Event Data: Remove event logs, audit trails, or metrics after a retention period.
Archive to S3: Archive expired items to an S3 data lake via DynamoDB Streams and AWS Lambda before deletion.
Best Practices
Calculate TTL on Write: Compute the expiration timestamp when creating or updating items.
For new items: TTL = createdAt + retention_period
For updated items: TTL = updatedAt + retention_period
Use Filter Expressions: Filter out expired items in application queries to avoid processing items pending deletion.
Archive Before Deletion: Use DynamoDB Streams with Lambda to archive important data to S3 before TTL deletion.
Monitor TTL Deletions: Track TTL deletion metrics using CloudWatch to ensure the deletion rate meets expectations.
Test TTL Behavior: Use the TTL preview feature in the DynamoDB console to simulate deletions before enabling TTL.

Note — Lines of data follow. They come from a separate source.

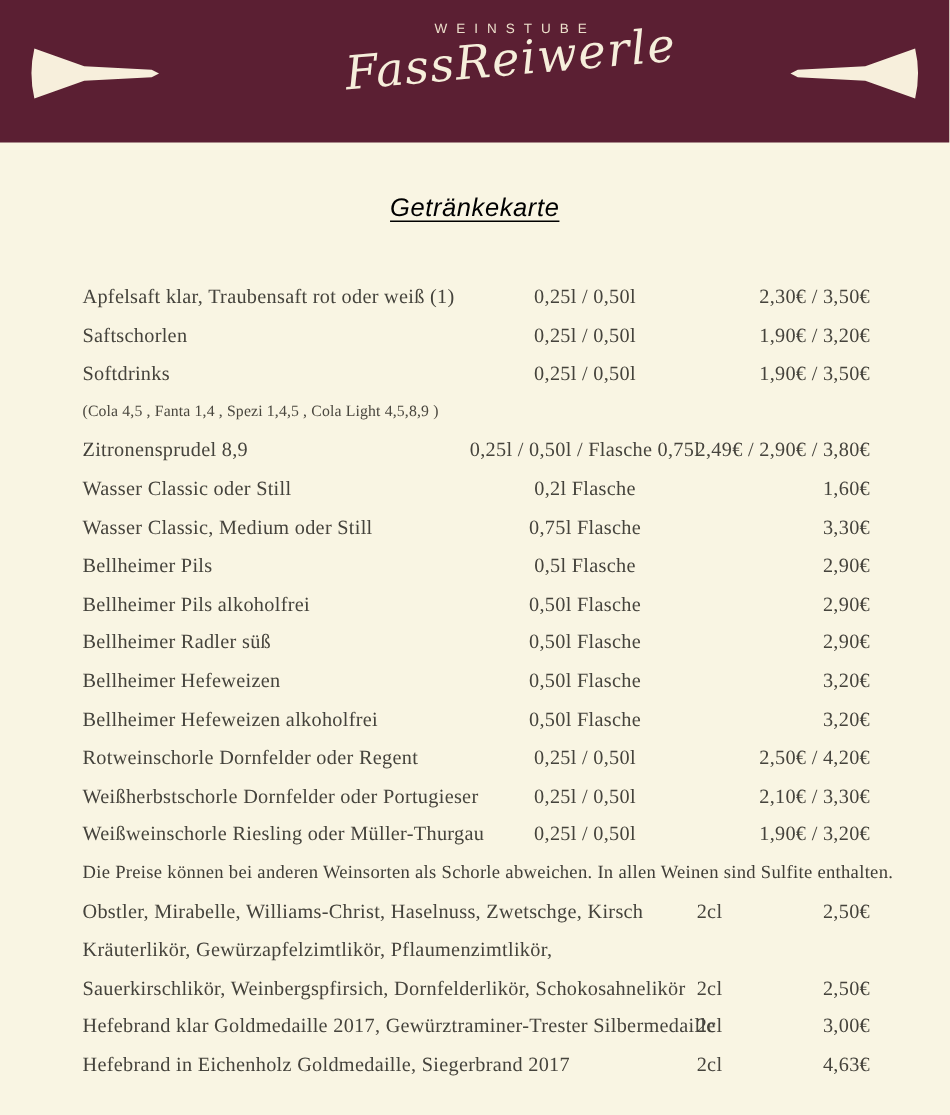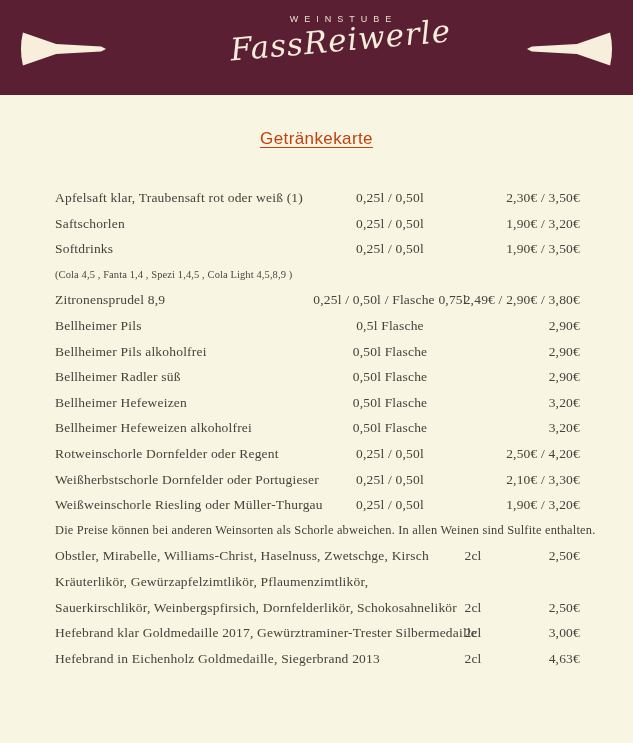--- a/index.html
+++ b/index.html
@@ -51,8 +51,9 @@
     text-align: center;
     font-size: 17px;
     font-weight: 400;
-    color: #c2410c;
+    color: #000000;
     letter-spacing: 0.4px;
+    font-style: italic;
   }
   .title span { text-decoration: underline; text-underline-offset: 3px; }
 

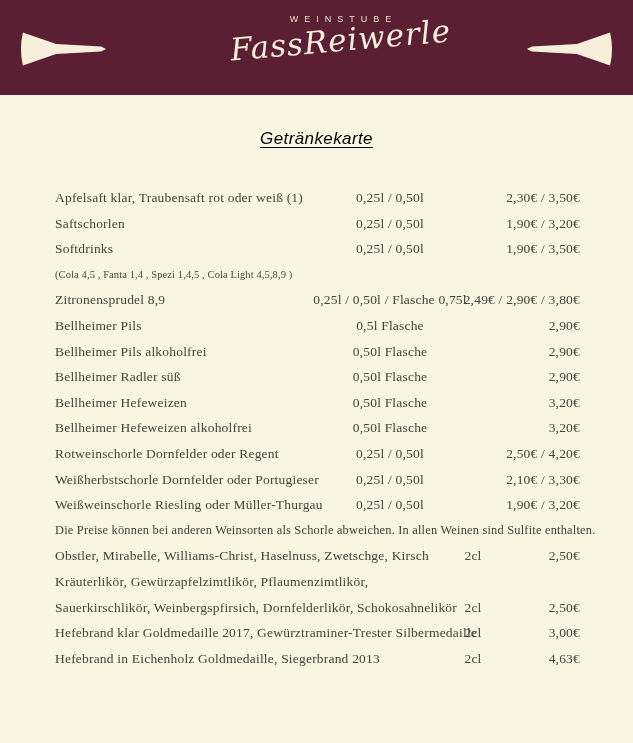--- a/index.html
+++ b/index.html
@@ -122,6 +122,7 @@
         <div class="row item"><span class="name">Softdrinks</span><span class="size">0,25l / 0,50l</span><span class="price">1,90€ / 3,50€</span></div>
         <div class="row footnote"><span class="name">(Cola 4,5 , Fanta 1,4 , Spezi 1,4,5 , Cola Light 4,5,8,9 )</span></div>
         <div class="row item"><span class="name">Zitronensprudel 8,9</span><span class="size">0,25l / 0,50l / Flasche 0,75l</span><span class="price">2,49€ / 2,90€ / 3,80€</span></div>
+        <div class="row item"><span class="name">Wasser Classic oder Still</span><span class="size">0,2l Flasche</span><span class="price">1,60€</span></div>
         <div class="row item"><span class="name">Bellheimer Pils</span><span class="size">0,5l Flasche</span><span class="price">2,90€</span></div>
         <div class="row item"><span class="name">Bellheimer Pils alkoholfrei</span><span class="size">0,50l Flasche</span><span class="price">2,90€</span></div>
         <div class="row item"><span class="name">Bellheimer Radler süß</span><span class="size">0,50l Flasche</span><span class="price">2,90€</span></div>

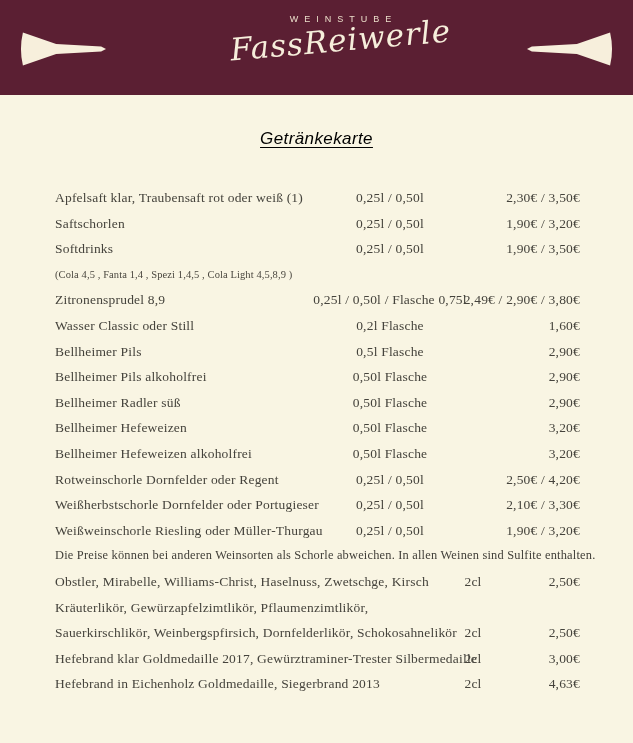--- a/index.html
+++ b/index.html
@@ -123,6 +123,7 @@
         <div class="row footnote"><span class="name">(Cola 4,5 , Fanta 1,4 , Spezi 1,4,5 , Cola Light 4,5,8,9 )</span></div>
         <div class="row item"><span class="name">Zitronensprudel 8,9</span><span class="size">0,25l / 0,50l / Flasche 0,75l</span><span class="price">2,49€ / 2,90€ / 3,80€</span></div>
         <div class="row item"><span class="name">Wasser Classic oder Still</span><span class="size">0,2l Flasche</span><span class="price">1,60€</span></div>
+        <div class="row item"><span class="name">Wasser Classic, Medium oder Still</span><span class="size">0,75l Flasche</span><span class="price">3,30€</span></div>
         <div class="row item"><span class="name">Bellheimer Pils</span><span class="size">0,5l Flasche</span><span class="price">2,90€</span></div>
         <div class="row item"><span class="name">Bellheimer Pils alkoholfrei</span><span class="size">0,50l Flasche</span><span class="price">2,90€</span></div>
         <div class="row item"><span class="name">Bellheimer Radler süß</span><span class="size">0,50l Flasche</span><span class="price">2,90€</span></div>

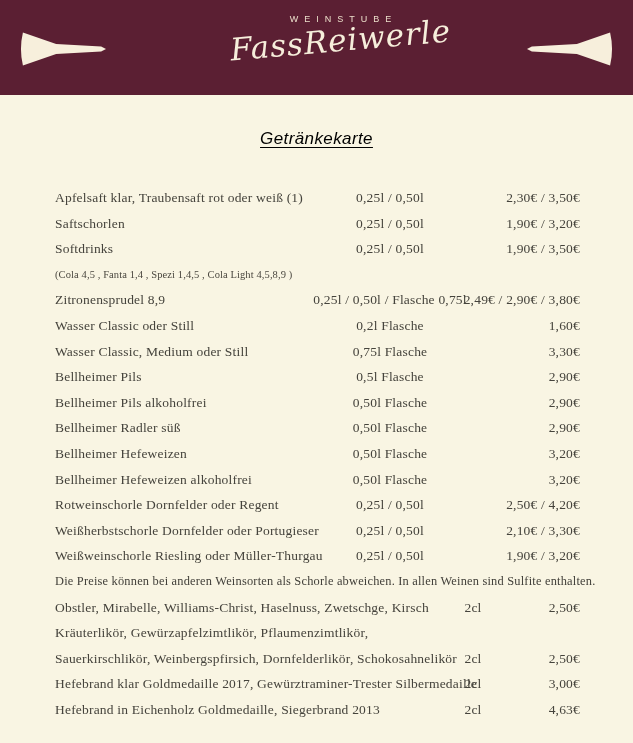--- a/index.html
+++ b/index.html
@@ -137,7 +137,7 @@
         <div class="row spirit"><span class="name">Kräuterlikör, Gewürzapfelzimtlikör, Pflaumenzimtlikör,</span></div>
         <div class="row spirit"><span class="name">Sauerkirschlikör, Weinbergspfirsich, Dornfelderlikör, Schokosahnelikör</span><span class="size">2cl</span><span class="price">2,50€</span></div>
         <div class="row spirit"><span class="name">Hefebrand klar Goldmedaille 2017, Gewürztraminer-Trester Silbermedaille</span><span class="size">2cl</span><span class="price">3,00€</span></div>
-        <div class="row spirit"><span class="name">Hefebrand in Eichenholz Goldmedaille, Siegerbrand 2013</span><span class="size">2cl</span><span class="price">4,63€</span></div>
+        <div class="row spirit"><span class="name">Hefebrand in Eichenholz Goldmedaille, Siegerbrand 2017</span><span class="size">2cl</span><span class="price">4,63€</span></div>
       </div>
   </main>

Avoid Very Old Timestamps: Ensure TTL values are not more than five years in the past to prevent them from being ignored.
Consider Global Table Costs: Account for replicated write costs when using TTL with Global Tables.
Enabling TTL
TTL can be enabled on a table through:
AWS Management Console
AWS CLI
AWS SDKs
AWS CloudFormation
Specify the attribute name that will store the TTL timestamp.
TTL can be enabled or disabled at any time without impacting table performance.
Changing the TTL attribute requires disabling TTL first, then re-enabling with the new attribute.
AWS Certification Exam Practice Questions
Questions are collected from Internet and the answers are marked as per my knowledge and understanding (which might differ with yours).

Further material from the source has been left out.